Money Vacuum - A Donation Machine
Money vacuum is an interactive exhibit at the WOW kid's museum in Lafayette, CO. Inserting a crumbled bill causes the machine to turn on, sucking the bill out of your hand and through a series of clear tubes. Once the bills reach the collection hopper a strobe light goes off and a short musical track or voice track (pirates thanking you) is played.
The increased interactivity has increased donations from around $30 a month (a locked box marked 'Donate') to roughly $150 a month. It's wonderful to watch a parent pull out a dollar, let their kid crumple it up and send it through the system. The kid says 'AGAIN!' and the next smallest bill the parent has is $5...
This is the entire system on the wall.
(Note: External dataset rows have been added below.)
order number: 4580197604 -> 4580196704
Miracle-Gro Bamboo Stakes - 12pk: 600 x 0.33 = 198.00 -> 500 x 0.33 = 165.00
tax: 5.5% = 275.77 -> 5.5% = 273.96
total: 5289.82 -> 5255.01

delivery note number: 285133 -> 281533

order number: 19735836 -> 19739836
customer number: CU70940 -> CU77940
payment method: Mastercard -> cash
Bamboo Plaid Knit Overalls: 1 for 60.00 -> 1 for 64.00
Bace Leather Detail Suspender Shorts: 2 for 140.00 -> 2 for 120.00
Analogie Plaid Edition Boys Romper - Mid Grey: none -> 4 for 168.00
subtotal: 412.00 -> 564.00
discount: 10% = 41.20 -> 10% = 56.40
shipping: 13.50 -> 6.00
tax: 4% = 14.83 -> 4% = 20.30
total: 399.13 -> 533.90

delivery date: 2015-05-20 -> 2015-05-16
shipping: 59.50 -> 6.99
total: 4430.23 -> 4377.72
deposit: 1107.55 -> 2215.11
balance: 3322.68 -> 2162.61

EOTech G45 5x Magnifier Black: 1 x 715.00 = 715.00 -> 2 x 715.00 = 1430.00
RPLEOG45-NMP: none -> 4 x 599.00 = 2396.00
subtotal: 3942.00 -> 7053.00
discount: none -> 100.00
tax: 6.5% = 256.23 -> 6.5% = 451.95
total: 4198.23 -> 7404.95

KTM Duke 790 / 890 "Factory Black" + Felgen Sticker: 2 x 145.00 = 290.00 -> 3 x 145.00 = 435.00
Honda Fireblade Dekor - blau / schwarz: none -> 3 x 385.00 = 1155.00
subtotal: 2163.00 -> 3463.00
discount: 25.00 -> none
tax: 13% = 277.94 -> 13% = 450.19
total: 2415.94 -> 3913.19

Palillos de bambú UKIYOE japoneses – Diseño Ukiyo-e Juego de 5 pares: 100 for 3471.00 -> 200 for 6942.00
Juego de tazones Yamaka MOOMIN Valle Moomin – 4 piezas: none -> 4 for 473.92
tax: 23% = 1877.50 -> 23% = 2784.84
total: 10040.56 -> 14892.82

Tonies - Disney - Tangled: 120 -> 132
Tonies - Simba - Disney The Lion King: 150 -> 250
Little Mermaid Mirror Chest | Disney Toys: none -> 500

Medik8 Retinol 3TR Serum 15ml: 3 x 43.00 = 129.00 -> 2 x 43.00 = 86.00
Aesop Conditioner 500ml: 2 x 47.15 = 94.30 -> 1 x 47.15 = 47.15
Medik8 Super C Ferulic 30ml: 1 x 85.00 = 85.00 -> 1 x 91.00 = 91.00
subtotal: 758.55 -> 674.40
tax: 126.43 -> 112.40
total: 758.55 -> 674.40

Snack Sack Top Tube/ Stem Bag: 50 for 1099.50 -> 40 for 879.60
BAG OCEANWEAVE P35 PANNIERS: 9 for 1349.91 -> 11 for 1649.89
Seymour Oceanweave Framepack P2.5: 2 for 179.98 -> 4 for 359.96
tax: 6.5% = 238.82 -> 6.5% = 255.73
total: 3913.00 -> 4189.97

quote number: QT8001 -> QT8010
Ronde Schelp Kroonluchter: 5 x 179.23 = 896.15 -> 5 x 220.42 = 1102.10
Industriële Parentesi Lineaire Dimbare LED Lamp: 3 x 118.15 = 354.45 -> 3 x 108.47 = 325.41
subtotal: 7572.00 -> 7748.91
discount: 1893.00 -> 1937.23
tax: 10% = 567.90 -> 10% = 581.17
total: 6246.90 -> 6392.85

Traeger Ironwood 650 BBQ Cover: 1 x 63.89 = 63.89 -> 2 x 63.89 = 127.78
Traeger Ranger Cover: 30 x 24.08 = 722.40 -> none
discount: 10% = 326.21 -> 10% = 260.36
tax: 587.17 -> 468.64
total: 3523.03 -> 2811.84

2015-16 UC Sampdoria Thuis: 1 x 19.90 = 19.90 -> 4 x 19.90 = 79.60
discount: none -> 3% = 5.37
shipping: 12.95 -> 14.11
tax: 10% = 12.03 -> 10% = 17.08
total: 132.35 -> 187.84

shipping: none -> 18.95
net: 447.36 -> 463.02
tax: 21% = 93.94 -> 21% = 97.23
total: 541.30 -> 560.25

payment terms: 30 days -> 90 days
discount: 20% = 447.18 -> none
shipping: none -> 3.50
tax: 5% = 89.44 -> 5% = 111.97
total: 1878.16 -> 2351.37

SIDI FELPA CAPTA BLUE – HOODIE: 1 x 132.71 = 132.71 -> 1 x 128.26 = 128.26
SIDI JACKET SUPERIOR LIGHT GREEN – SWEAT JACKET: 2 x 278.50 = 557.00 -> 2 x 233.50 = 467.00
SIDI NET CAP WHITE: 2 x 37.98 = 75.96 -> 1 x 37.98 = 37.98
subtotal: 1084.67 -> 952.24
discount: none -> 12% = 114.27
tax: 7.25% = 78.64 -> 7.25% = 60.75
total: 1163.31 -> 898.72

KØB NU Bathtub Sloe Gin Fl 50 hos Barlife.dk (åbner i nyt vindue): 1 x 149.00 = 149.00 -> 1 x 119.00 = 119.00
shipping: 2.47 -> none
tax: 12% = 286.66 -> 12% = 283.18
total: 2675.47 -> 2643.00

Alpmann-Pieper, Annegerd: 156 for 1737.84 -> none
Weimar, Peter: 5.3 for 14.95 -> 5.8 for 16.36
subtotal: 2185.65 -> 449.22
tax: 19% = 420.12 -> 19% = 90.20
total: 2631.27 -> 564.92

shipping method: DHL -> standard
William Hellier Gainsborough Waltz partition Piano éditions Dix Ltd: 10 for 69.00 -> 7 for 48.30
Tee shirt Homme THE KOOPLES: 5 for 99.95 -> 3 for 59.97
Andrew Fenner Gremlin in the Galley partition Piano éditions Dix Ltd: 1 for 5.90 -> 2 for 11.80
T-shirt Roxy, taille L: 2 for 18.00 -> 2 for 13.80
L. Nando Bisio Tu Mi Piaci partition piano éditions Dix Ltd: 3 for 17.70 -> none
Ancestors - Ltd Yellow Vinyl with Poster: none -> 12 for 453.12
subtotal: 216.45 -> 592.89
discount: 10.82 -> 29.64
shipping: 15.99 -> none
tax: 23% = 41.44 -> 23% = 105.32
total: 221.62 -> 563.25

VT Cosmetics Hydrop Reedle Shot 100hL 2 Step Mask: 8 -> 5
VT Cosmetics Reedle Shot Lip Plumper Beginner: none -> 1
The blower (vacuum) is located up in the rafters behind the wall in a noise dampening box. The brains are composed of two SSR controlled outlets connected to an Arduino + Electric Imp shield and are located in the rafters behind the wall. You can view the date feed here on SparkFun's free data service.
The intake tube has two orthogonal IR beams that, when broken, turn on the vacuum.
It's important to crumple the bill before you insert the bill into the tube so that there is enough surface area for it to be sucked through the system. Flat bills tend to stick to the sides of the tubes.
The collection hopper is located behind the front desk. It is made from a 5 gallon plastic brewing carboy that's had the bottom 1/3rd cut off and the body of the carboy cut vertically and taken in like you would an over-sized shirt. The original bottom piece is then friction fit back onto the upper portion. The suction is enough that this interface is not nearly air-tight but works great. This interface was designed to be easy to open by floor staff. Because of the volume of donations (this is awesome!) they need to empty the hopper once a day before it becomes a security/theft risk. One downside is that they have to spend a bit of time flattening bills, though I have not heard any complaints.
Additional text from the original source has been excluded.